BACKGROUND: It has been demonstrated that CXCR3-inhibitor Genistein can mitigate the acute rejection of pancreas transplantation efficiently, but the effect of Genistein and FK506 has not been illustrated.
OBJECTIVE: To investigate the role of CXCR3-inhibitor Genistein combined with subtherapeutic FK506 in the rejection of pancreas transplantation. 
METHODS: Five groups of rats underwent pancreas transplantation: the groups were untreated group; large-dose FK506 group; small-dose FK506 group; Genistein group; and Genistein+small-dose FK506 group. The grafts of three groups were harvested at day 7 after operation for histopathology. The expressions of CD3⁺, CD4⁺, CD8⁺T cells in peripheral blood were assessed by FCM, and the levels of interferon gamma (IFN-γ) and interleukin 2 (IL-2) in serum were examined by ELISA. 
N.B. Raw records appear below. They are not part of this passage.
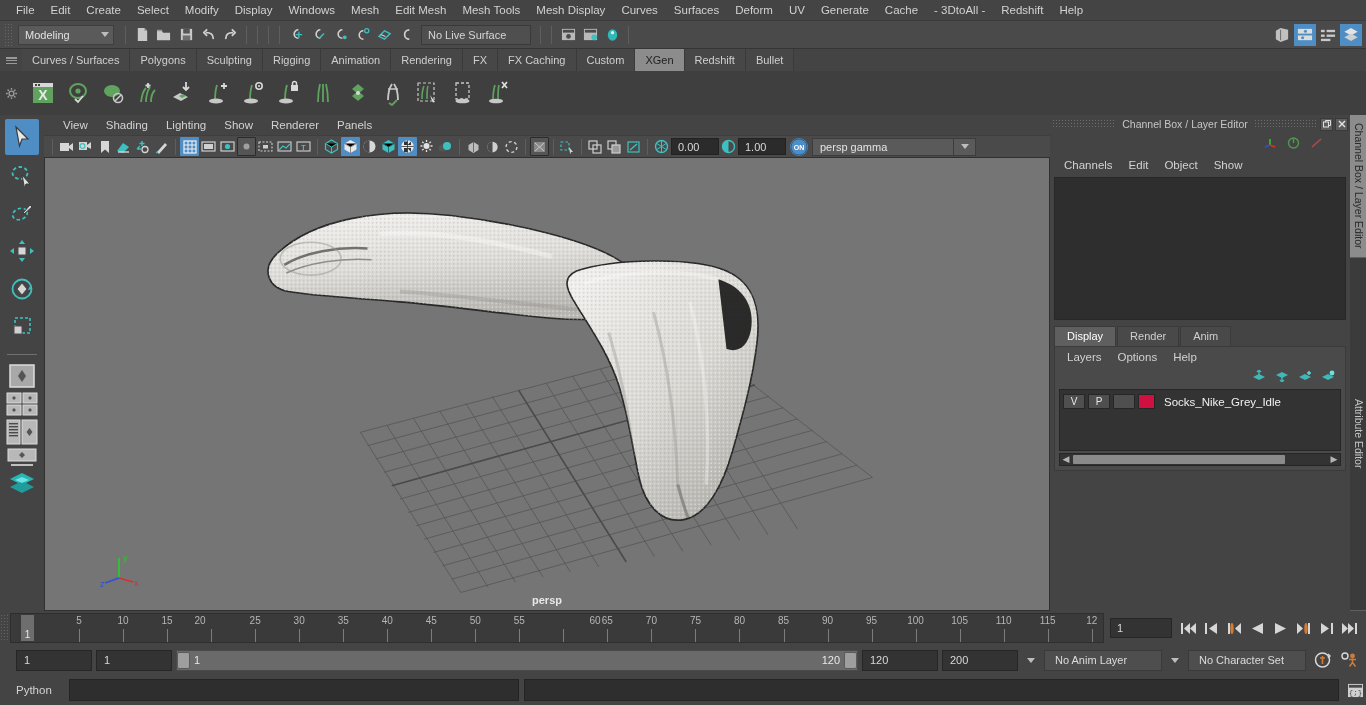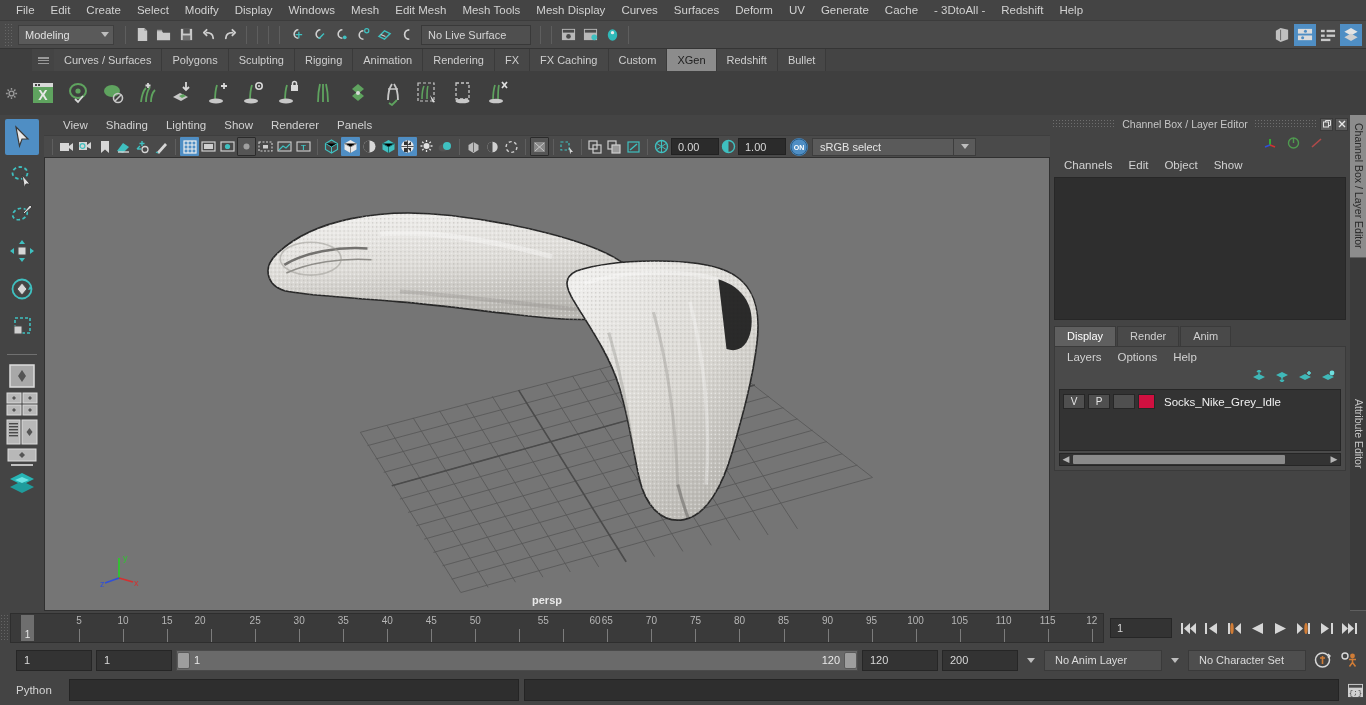--- a/index.html
+++ b/index.html
@@ -40,21 +40,21 @@
   .sep { width: 1px; height: 18px; background: #5e5e5e; margin: 0 5px; flex: none; }
   .sbtn { width: 22px; height: 22px; display: flex; align-items: center; justify-content: center; flex: none; }
   .livefield {
     height: 20px; min-width: 110px; background: #4f4f4f; border: 1px solid #393939;
     display: flex; align-items: center; padding: 0 6px; font-size: 11px; color: #d6d6d6; margin: 0 4px;
   }
   .rightsb { position: absolute; right: 4px; display: flex; align-items: center; gap: 1px; }
 
   
   .shelfwrap { flex: none; background: #3f3f3f; border-top: 1px solid #353535; }
-  .shelftabs { height: 22px; display: flex; align-items: stretch; background: #444444; margin-left: 32px; }
+  .shelftabs { height: 22px; display: flex; align-items: stretch; background: #444444; }
   .shelfgrip { width: 22px; display: flex; align-items: center; justify-content: center; }
   .shelfgrip .bars { width: 11px; height: 7px;
     background: linear-gradient(#999 0 1.5px, transparent 1.5px 3px, #999 3px 4.5px, transparent 4.5px 6px, #999 6px 7px); }
   .stab {
     padding: 0 10px; display: flex; align-items: center; font-size: 11px; color: #cfcfcf;
     border-right: 1px solid #3a3a3a; background: #474747; cursor: default; white-space: nowrap;
   }
   .stab:first-of-type { border-left: 1px solid #3a3a3a; }
   .stab.active { background: #8c8c8c; color: #1e1e1e; }
   .shelfbody { height: 44px; display: flex; align-items: center; background: #3f3f3f; }
@@ -764,21 +764,21 @@
             </svg>
         </div>
         <div class="numfield">1.00</div>
         <div class="vbtn on" style="border-radius:50%;width:18px;height:18px;margin-left:4px">
           <svg width="18" height="18" viewBox="0 0 18 18">
               <circle cx="9" cy="9" r="8" fill="#4f8ec4" stroke="#2b5f8a" stroke-width="1"></circle>
               <text x="9" y="12" font-size="7" font-weight="bold" fill="#fff" text-anchor="middle" font-family="Liberation Sans">ON</text>
             </svg>
         </div>
         <div class="gammabox">
-          <span>sRGB select</span>
+          <span>persp gamma</span>
         </div>
         <div class="gammacaret">
           <span class="caret"></span>
         </div>
       </div>
 
       <div class="viewport">
         <svg width="100%" height="100%" viewBox="0 0 990 440" preserveAspectRatio="none" style="display:block">
           <defs>
             <linearGradient id="sockA" x1="0" y1="0" x2="0.3" y2="1">
@@ -1008,21 +1008,21 @@
           <div class="ticklabel" style="left: 68.0299px;">5</div>
           <div class="ticklabel" style="left: 112.06px;">10</div>
           <div class="ticklabel" style="left: 156.09px;">15</div>
           <div class="ticklabel" style="left: 189px;">20</div>
           <div class="ticklabel" style="left: 244.149px;">25</div>
           <div class="ticklabel" style="left: 288.179px;">30</div>
           <div class="ticklabel" style="left: 332.209px;">35</div>
           <div class="ticklabel" style="left: 376.239px;">40</div>
           <div class="ticklabel" style="left: 420.269px;">45</div>
           <div class="ticklabel" style="left: 464.299px;">50</div>
-          <div class="ticklabel" style="left: 508.328px; margin-left: 24px;">55</div>
+          <div class="ticklabel" style="left: 508.328px;">55</div>
           <div class="ticklabel" style="left: 584px;">60</div>
           <div class="ticklabel" style="left: 596.388px;">65</div>
           <div class="ticklabel" style="left: 640.418px;">70</div>
           <div class="ticklabel" style="left: 684.448px;">75</div>
           <div class="ticklabel" style="left: 728.478px;">80</div>
           <div class="ticklabel" style="left: 772.507px;">85</div>
           <div class="ticklabel" style="left: 816.537px;">90</div>
           <div class="ticklabel" style="left: 860.567px;">95</div>
           <div class="ticklabel" style="left: 904.597px;">100</div>
           <div class="ticklabel" style="left: 948.627px;">105</div>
RESULTS AND CONCLUSION: The damage of graft tissue in Genistein+small-dose FK506 group significantly alleviated and the infiltration of lymphocytes decreased as compared with untreated group, small-dose FK506 group and Genistein group . It proved that the Genistein+small-dose FK506 combination-therapy could prevent the acute rejection. Genistein+small-dose FK506 combination therapy decreased the dosage of FK506 and prevented the damage effect on the recipients’ hepatic and renal functions. The number of CD3⁺, CD4⁺, CD8⁺ T cells in Genistein+small-dose FK506 group were much less; in addition, down-regulation of IFN-γ, IL-2 in serum were observed in Genistein+small-dose FK506 group. It was demonstrated that CXCR3-inhibitor Genistein combined with  subtherapeutic FK506 could mitigate the acute rejection of pancreas transplantation efficiently and not increase hepatic and renal toxicity.